660 P.2d 1017, 99 N.M. 535
CourtNew Mexico Supreme Court
DecidedMarch 22, 1983
Docket13669
StatusPublished
Cited by31 cases

This text of 660 P.2d 1017 (Benavidez v. Benavidez) is published on Counsel Stack Legal Research, covering New Mexico Supreme Court primary law. Counsel Stack provides free access to over 12 million legal documents including statutes, case law, regulations, and constitutions.

Bluebook
Benavidez v. Benavidez, 660 P.2d 1017, 99 N.M. 535 (N.M. 1983).

Opinion

OPINION

STOWERS, Justice.

This appeal arises from a motion seeking to modify the terms of a final divorce decree. The district court granted the motion and determined that the terms of the final decree were inequitable and that the decree should be modified. Husband appeals. We reverse.

The legal issue presented this Court is whether the state district court has the power to modify a divorce decree and order the payment of a sum that equals the amount of a debt previously discharged in bankruptcy.

Because of the jurisdictional questions involved, a complete review of the facts and history of this case is appropriate. In April 1979, Oliver Benavidez (Husband) and Rose Benavidez (Wife) borrowed money from Citicorp Person-to-Person Financial Center (Citicorp). The loan was secured by a second mortgage on the parties’ residence. Husband made payments to Citicorp on the mortgage note until he incurred a work-related injury in October 1979. Payments were then made through disability insurance purchased at the time of the original mortgage note. Subsequently, the parties were granted a divorce on February 1,1980. Along with the final decree of divorce, the court incorporated by reference a stipulation agreement, which allocated the parties’ property and obligations. The issue of alimony was addressed in section 16 of the stipulation, which reads, “Alimony: None.” Neither the property settlement stipulation nor the final decree made specific mention of the mortgage debt owed Citicorp. Furthermore, neither party disclosed the existence of the mortgage note to his or her respective attorney prior to the entry of the final decree of divorce, although both were aware of its existence.

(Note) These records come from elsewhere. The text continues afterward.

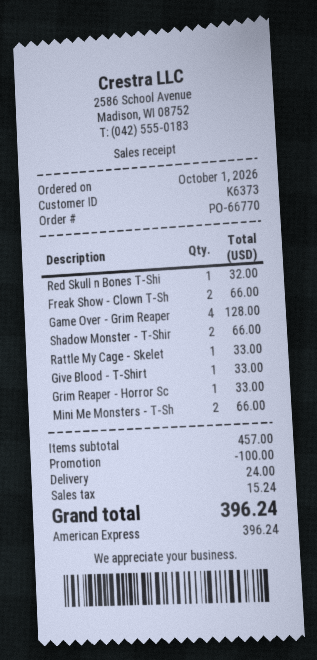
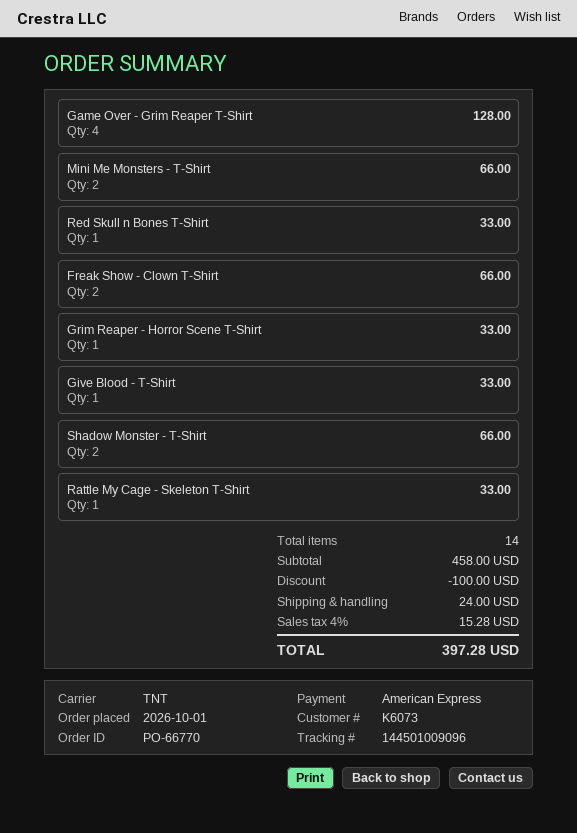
customer number: K6373 -> K6073
Red Skull n Bones T-Shi: 1 for 32.00 -> 1 for 33.00
subtotal: 457.00 -> 458.00
tax: 15.24 -> 15.28
total: 396.24 -> 397.28

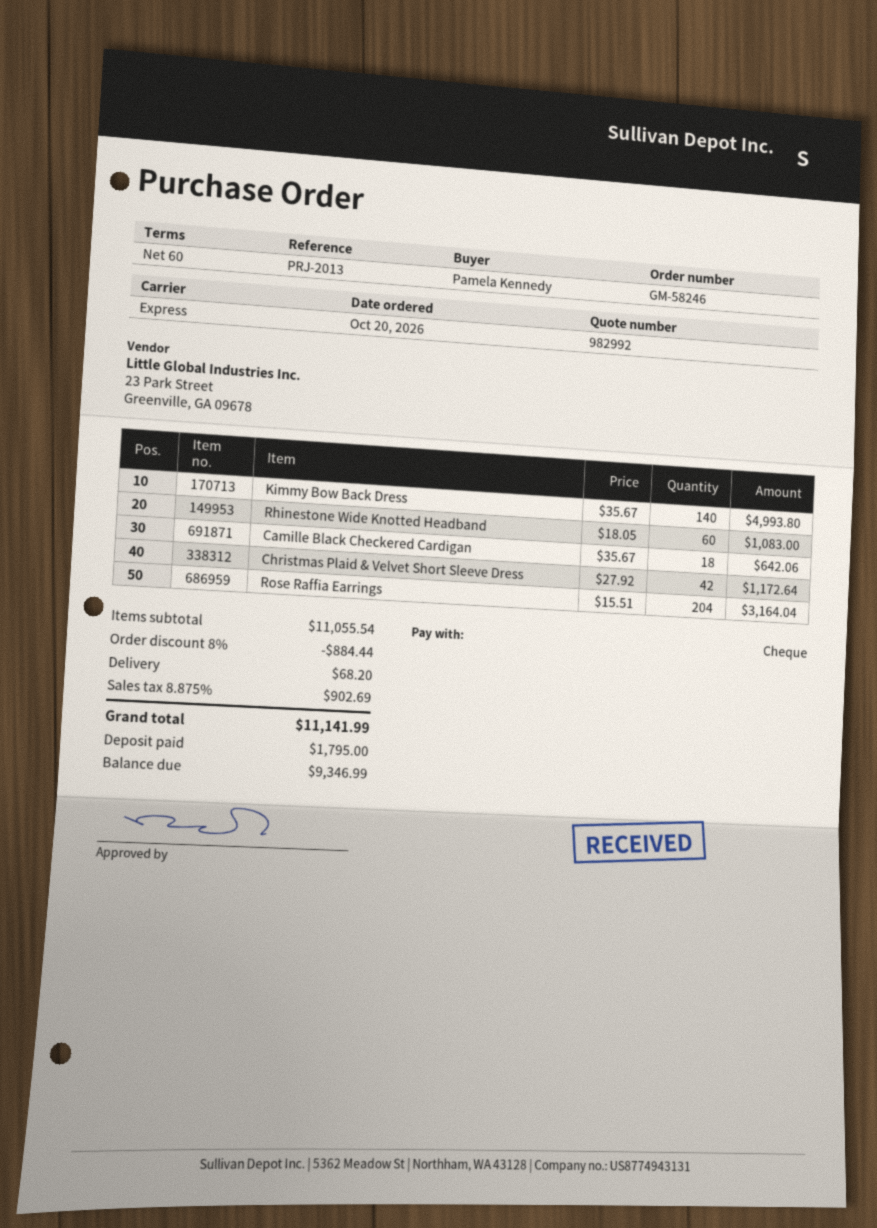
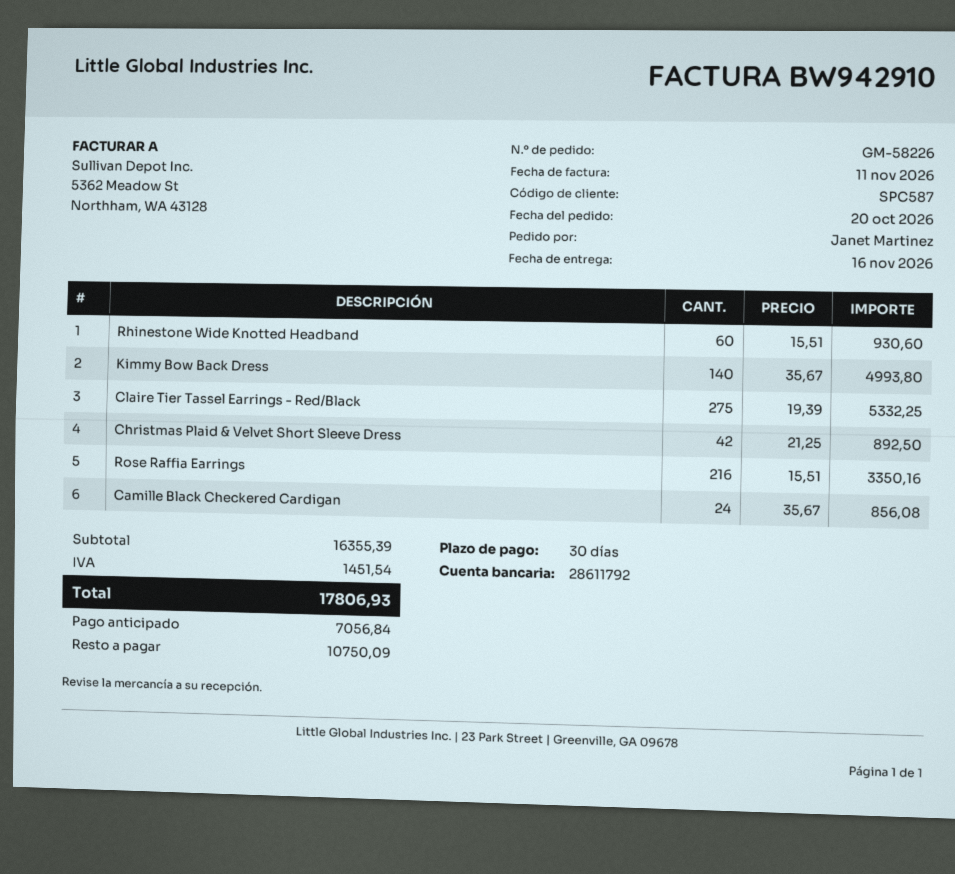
order number: GM-58246 -> GM-58226
payment terms: 60 days -> 30 days
ordered by: Pamela Kennedy -> Janet Martinez
Rhinestone Wide Knotted Headband: 60 x 18.05 = 1083.00 -> 60 x 15.51 = 930.60
Camille Black Checkered Cardigan: 18 x 35.67 = 642.06 -> 24 x 35.67 = 856.08
Christmas Plaid & Velvet Short Sleeve Dress: 42 x 27.92 = 1172.64 -> 42 x 21.25 = 892.50
Rose Raffia Earrings: 204 x 15.51 = 3164.04 -> 216 x 15.51 = 3350.16
Claire Tier Tassel Earrings - Red/Black: none -> 275 x 19.39 = 5332.25
subtotal: 11055.54 -> 16355.39
discount: 8% = 884.44 -> none
shipping: 68.20 -> none
tax: 902.69 -> 1451.54
total: 11141.99 -> 17806.93
deposit: 1795.00 -> 7056.84
balance: 9346.99 -> 10750.09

On February 22, 1980, Husband filed a voluntary petition under Chapter 7 of the Bankruptcy Code in the United States Bankruptcy Court for the District of New Mexico. The bankruptcy schedules listed the debt of Husband to Citicorp and separately listed Wife as a creditor of Husband because of the joint obligation to Citicorp. Wife filed an adversary proceeding in the Bankruptcy Court, attempting to compel Husband to pay the debt to Citicorp. She alleged that Husband fraudulently induced her to join him in executing the mortgage to Citicorp. Wife was unsuccessful, and the Bankruptcy Court dismissed her adversary proceeding. The Bankruptcy Court did lift the automatic stay provisions to allow Wife to seek an increase in child support from the state court. Wife then filed motions in district court not only for the purpose of reconsidering the amount of child support, but also for the purpose of modifying the final divorce decree.

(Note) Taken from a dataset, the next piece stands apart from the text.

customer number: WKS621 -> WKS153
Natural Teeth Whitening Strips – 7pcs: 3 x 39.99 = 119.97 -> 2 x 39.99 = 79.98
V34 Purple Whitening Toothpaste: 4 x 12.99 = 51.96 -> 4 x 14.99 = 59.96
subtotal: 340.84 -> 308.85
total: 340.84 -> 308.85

The amount of child support was increased in a separate order, and there are no child support questions at issue in this appeal. At issue is the modification of the final divorce decree and the grant to Wife of additional relief in the form of a sum equal to the amount owed on a debt of the marriage. The hearing on the motion to modify the final decree was held November 20, 1980. On March 4, 1981, the district court rendered its decision; adopting findings of fact and conclusions of law.

The district court found that the terms of the final decree were inequitable because the court had not been informed of the existence of a second mortgage on the parties’ residence owed to a third party, Citicorp. The court further found that equity required it to modify the final decree on the basis of this mistake and ordered Husband to pay Wife whatever amounts were required to be paid on the mortgage debt to Citicorp.

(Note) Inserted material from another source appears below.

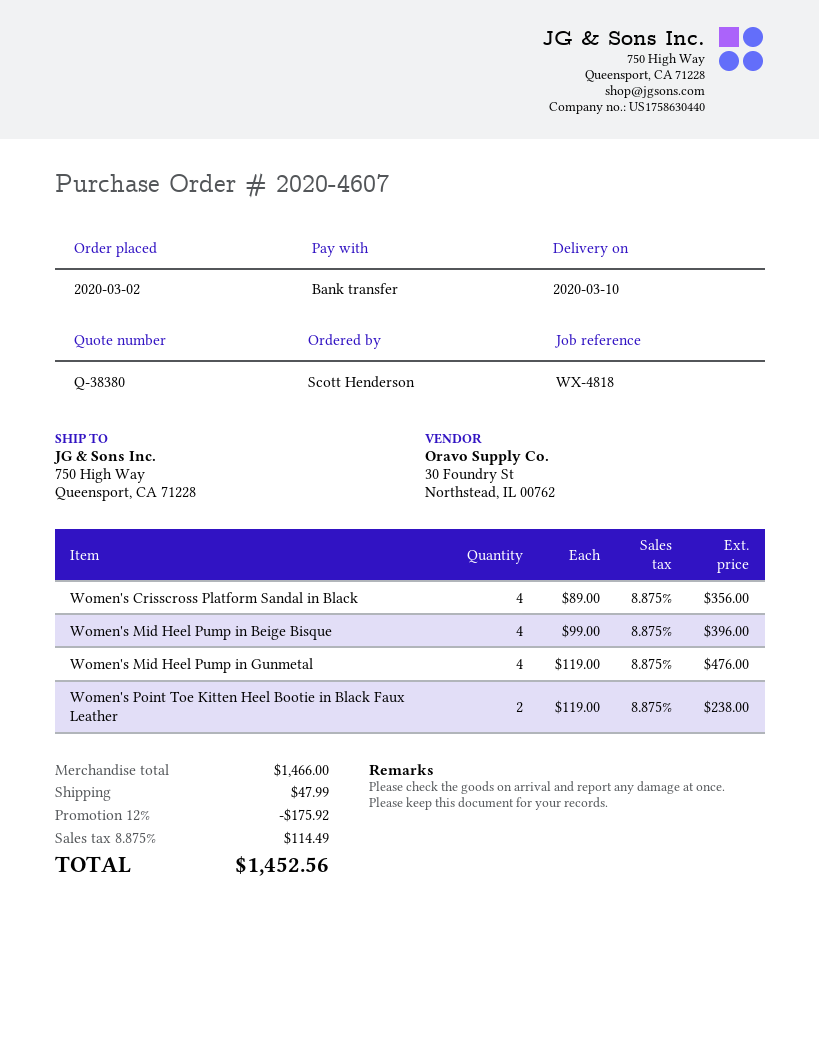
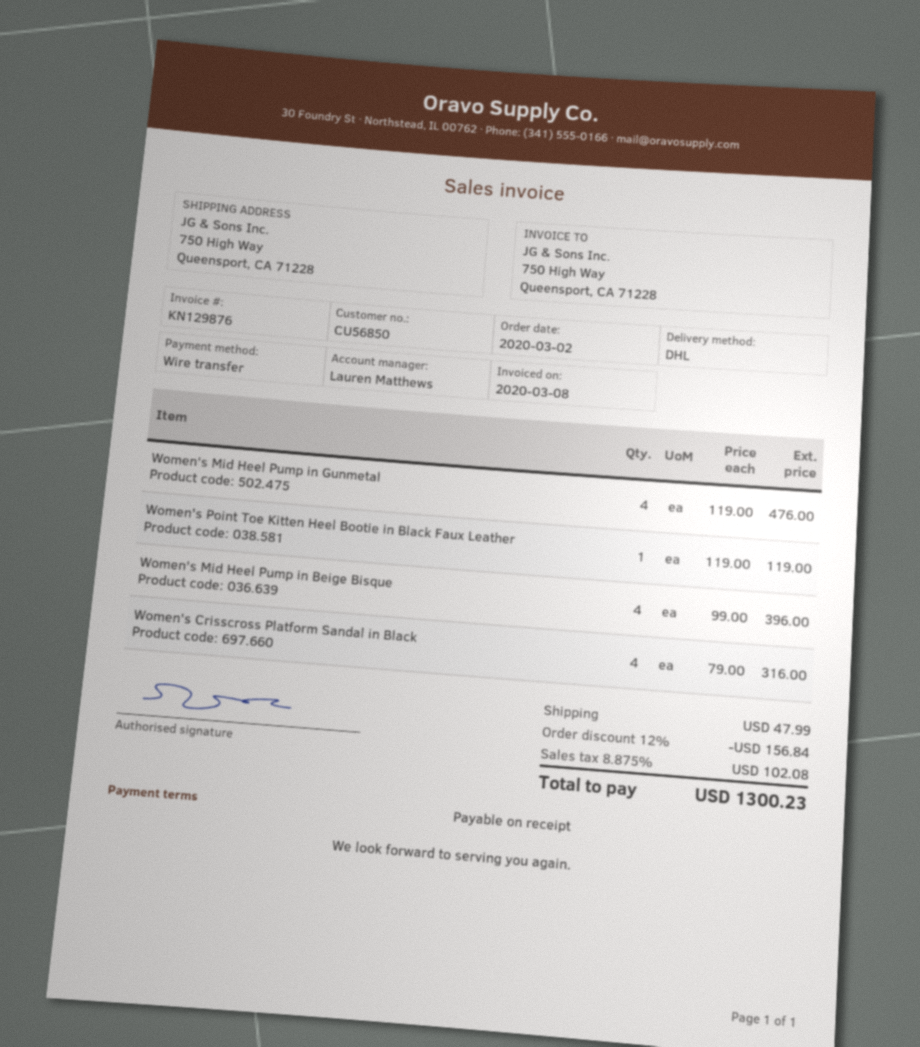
Women's Crisscross Platform Sandal in Black: 4 x 89.00 = 356.00 -> 4 x 79.00 = 316.00
Women's Point Toe Kitten Heel Bootie in Black Faux Leather: 2 x 119.00 = 238.00 -> 1 x 119.00 = 119.00
discount: 12% = 175.92 -> 12% = 156.84
tax: 8.875% = 114.49 -> 8.875% = 102.08
total: 1452.56 -> 1300.23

Husband alleges that the trial court erred in ordering him to pay a debt to Wife that had been discharged by Husband’s previous bankruptcy. Wife has not filed a brief in this Court, and there has been no oral argument presented on her behalf. Therefore, our decision will be based only upon the brief on file. See Louis Lyster, General Contractor, Inc. v. Town of Las Vegas, 75 N.M. 427, 405 P.2d 665 (1965); see also N.M.R.Civ.App. 9(e), N.M.S.A.1978 (Cum.Supp.1982).

The relevant section of the Bankruptcy Act providing for the discharge of debts reads as follows:

Except as provided in section 523 of this title, a discharge . . . discharges the debtor from all debts that arose before the date of the order for relief under this chapter.. ..

11 U.S.C. § 727(b) (Supp. V 1981).

Because Husband’s debt to Citicorp and to Wife as co-maker existed when the bankruptcy petition was filed, we refer to 11 U.S.C. § 523 to determine whether the debt at issue is nondischargeable.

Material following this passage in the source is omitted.